Gli aumenti saranno trainati dai prezzi di nuovo in crescita dell’energia, in primis del gas, sia a causa del venir meno dello sconto su Iva e oneri di sistema sia per il passaggio al mercato libero «dove le tariffe sono mediamente più care di quelle fino ad oggi garantite sul mercato tutelato», ricorda Federconsumatori. L’inflazione cala, ma i prezzi «aumentano negli alimentari, nella ristorazione, nei trasporti, nell’assicurazione auto, nel servizio idrico e di smaltimento rifiuti, nelle tariffe e imposte locali».

«Ci sembra inconcepibile – afferma Mara Merlo, rappresentante delle associazioni di consumatori in Camera di commercio Como e Lecco e presidente di Federconsumatori Como - la scelta del Governo di eliminare le tutele messe in campo sul fronte dell’ energia per alleviare l’impatto dei rincari, proprio in coincidenza con la fine del mercato tutelato per il gas che comporterà un sicuro aggravio di costi per gli utenti. Si tratta a giudizio di Federconsumatori,di una strategia poco lungimirante e del tutto controproducente che rischia di imporre alle famiglie, già in difficoltà, nuovi sacrifici con gravi ripercussioni sull’andamento della domanda interna».
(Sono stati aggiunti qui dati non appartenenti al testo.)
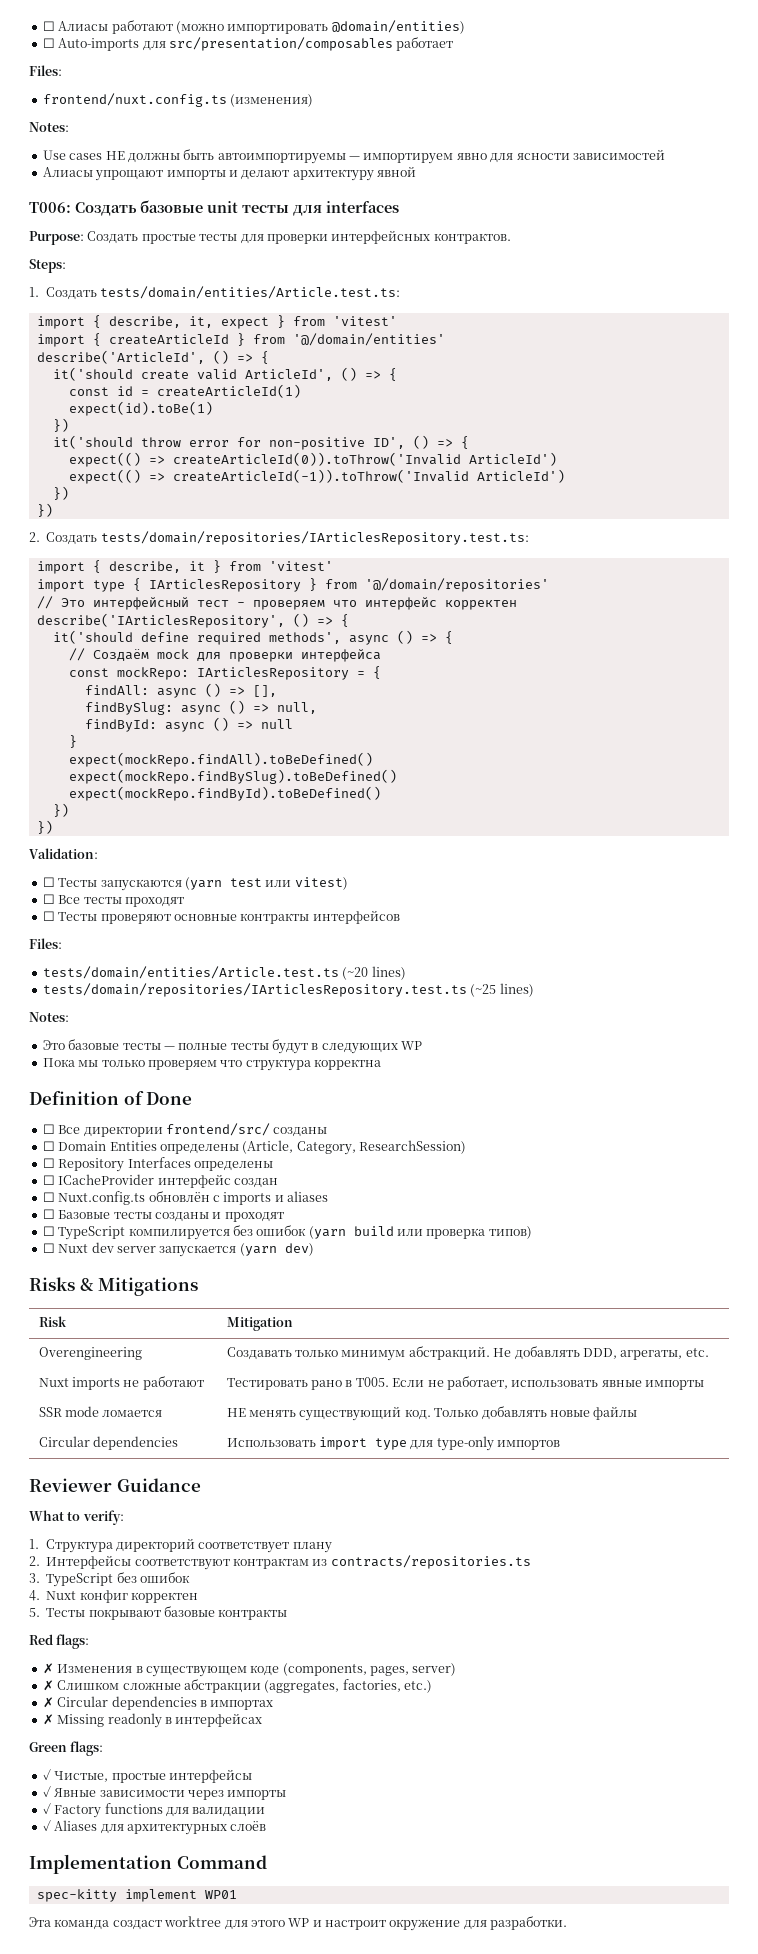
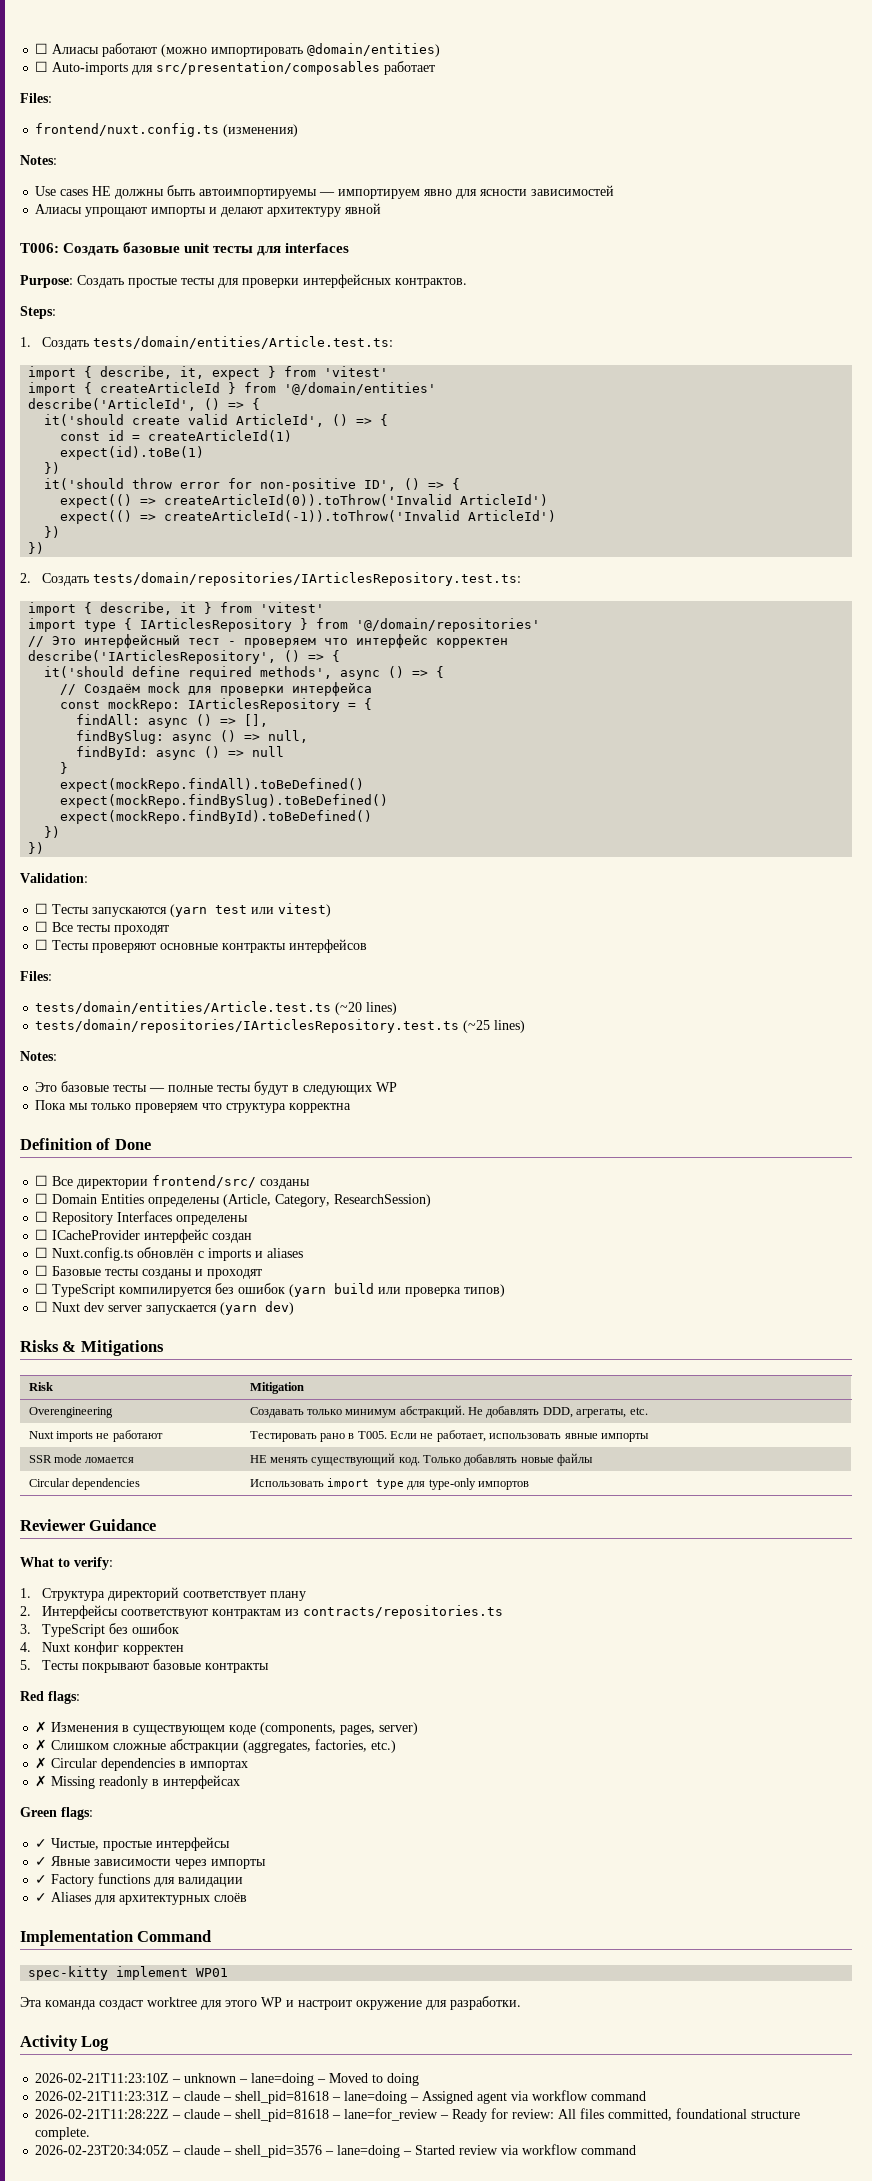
+ Activity Log
+ 2026-02-21T11:23:10Z – unknown – lane=doing – Moved to doing
+ 2026-02-21T11:23:31Z – claude – shell_pid=81618 – lane=doing – Assigned agent via workflow command
+ 2026-02-21T11:28:22Z – claude – shell_pid=81618 – lane=for_review – Ready for review: All files committed, foundational structure complete.
+ 2026-02-23T20:34:05Z – claude – shell_pid=3576 – lane=doing – Started review via workflow command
Sui nuovi aumenti autostradali anche Assoutenti si dice contraria rispetto «alla scelta del Governo di ripetere il solito rito di anno nuovo e aumentare le tariffe ai caselli che, apparentemente finalizzati a finanziare i lavori sulla rete, in realtà contribuiscono ai profitti delle società autostradali, come confermano i bilanci degli ultimi due anni. Tali aumenti vanno negati tanto più in assenza dei piani economico-finanziari come prevede Art», l’autorità di regolazione dei trasporti, come afferma l’associazione in una nota bocciando la proposta inserita nel decreto Milleproroghe.

I consumatori tornano a chiedere «con urgenza» al Governo «un impegno più mirato e incisivo da parte del Governo sulle misure di sostegno alle famiglie e ai meno abbienti e sulla lotta alle crescenti disuguaglianze». L’Osservatorio Nazionale di Federconsumatori sottolinea come sia «necessario, prima di tutto, non abbassare la guardia sul fronte dell’energia, evitando di fare i deleteri passi indietro sui bonus sociali e sullo sconto Iva, che invece il Governo ha fatto, ripristinandoli, e serve creare un Fondo contro la povertà energetica. È importante, inoltre, attuare una rimodulazione delle aliquote Iva sui generi di largo consumo, accompagnandola con misure sanzionatorie di controllo, che consentirebbe alle famiglie di risparmiare oltre 531,57 euro annui».

Per il presidente di Federconsumatori, Michele Carrus, «contrastare le disuguaglianze significa anche reperire risorse laddove sono state accumulate maggiormente” finanziando le richieste con “un serio piano di contrasto all’evasione e all’elusione fiscale, una adeguata tassazione degli extraprofitti e un aumento della tassazione sulle transazioni finanziarie».